Problem to solve = Report back every line below that carries the word "国家林草局关于加强中央财政衔接推进乡村振兴补助资".

[Opening Excerpted data section]

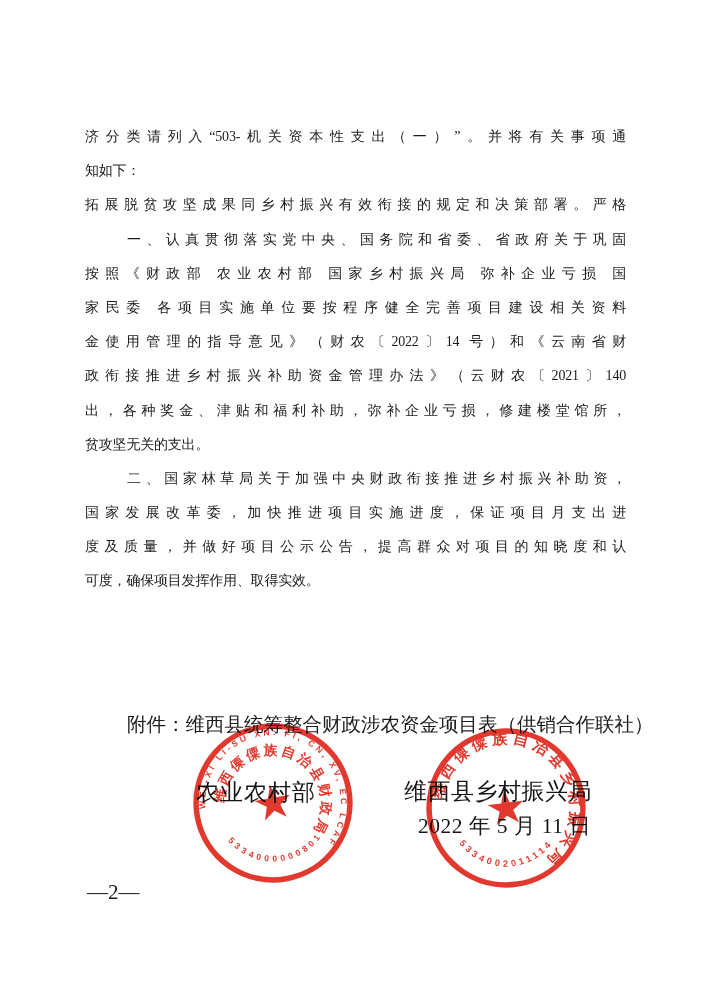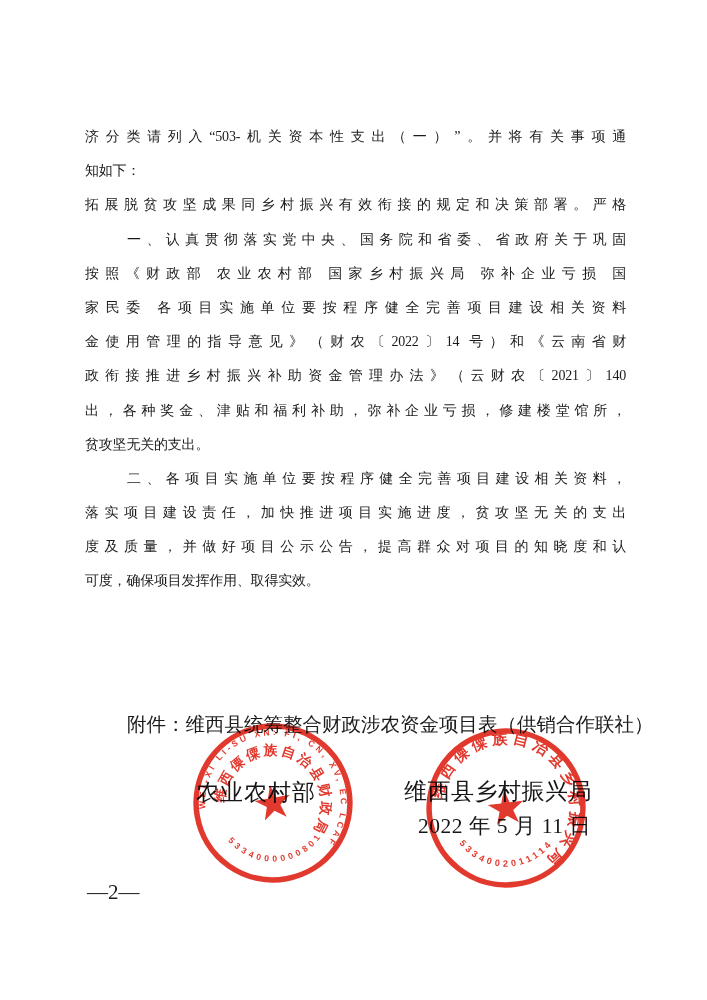--- a/index.html
+++ b/index.html
@@ -95,7 +95,7 @@
     <div class="doc-line">政衔接推进乡村振兴补助资金管理办法》（云财农〔2021〕140</div>
     <div class="doc-line">出，各种奖金、津贴和福利补助，弥补企业亏损，修建楼堂馆所，</div>
     <div class="doc-line p-end">贫攻坚无关的支出。</div>
-    <div class="doc-line indent">二、各项目实施单位要按程序健全完善项目建设相关资料，</div>
+    <div class="doc-line indent">二、国家林草局关于加强中央财政衔接推进乡村振兴补助资，</div>
     <div class="doc-line">落实项目建设责任，加快推进项目实施进度，贫攻坚无关的支出</div>
     <div class="doc-line">度及质量，并做好项目公示公告，提高群众对项目的知晓度和认</div>
     <div class="doc-line p-end">可度，确保项目发挥作用、取得实效。</div>

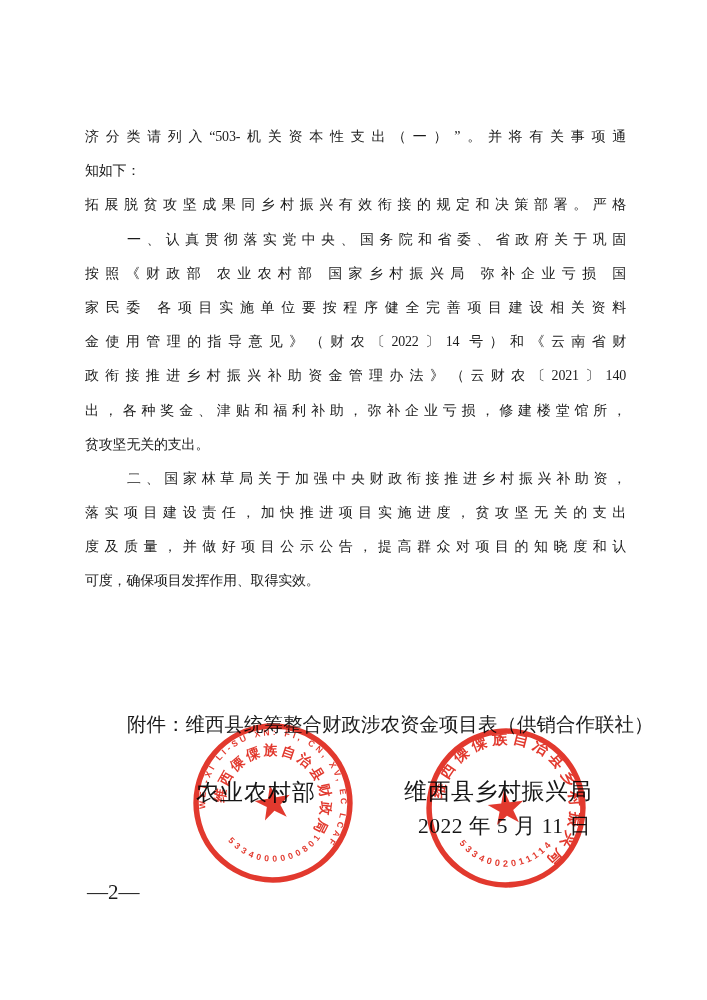--- a/index.html
+++ b/index.html
@@ -96,7 +96,7 @@
     <div class="doc-line">出，各种奖金、津贴和福利补助，弥补企业亏损，修建楼堂馆所，</div>
     <div class="doc-line p-end">贫攻坚无关的支出。</div>
     <div class="doc-line indent">二、国家林草局关于加强中央财政衔接推进乡村振兴补助资，</div>
-    <div class="doc-line">落实项目建设责任，加快推进项目实施进度，贫攻坚无关的支出</div>
+    <div class="doc-line">国家发展改革委，加快推进项目实施进度，保证项目月支出进</div>
     <div class="doc-line">度及质量，并做好项目公示公告，提高群众对项目的知晓度和认</div>
     <div class="doc-line p-end">可度，确保项目发挥作用、取得实效。</div>
   </div>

[Closing Excerpted data section]

Task response =
+    <div class="doc-line indent">二、国家林草局关于加强中央财政衔接推进乡村振兴补助资，</div>
     <div class="doc-line indent">二、国家林草局关于加强中央财政衔接推进乡村振兴补助资，</div>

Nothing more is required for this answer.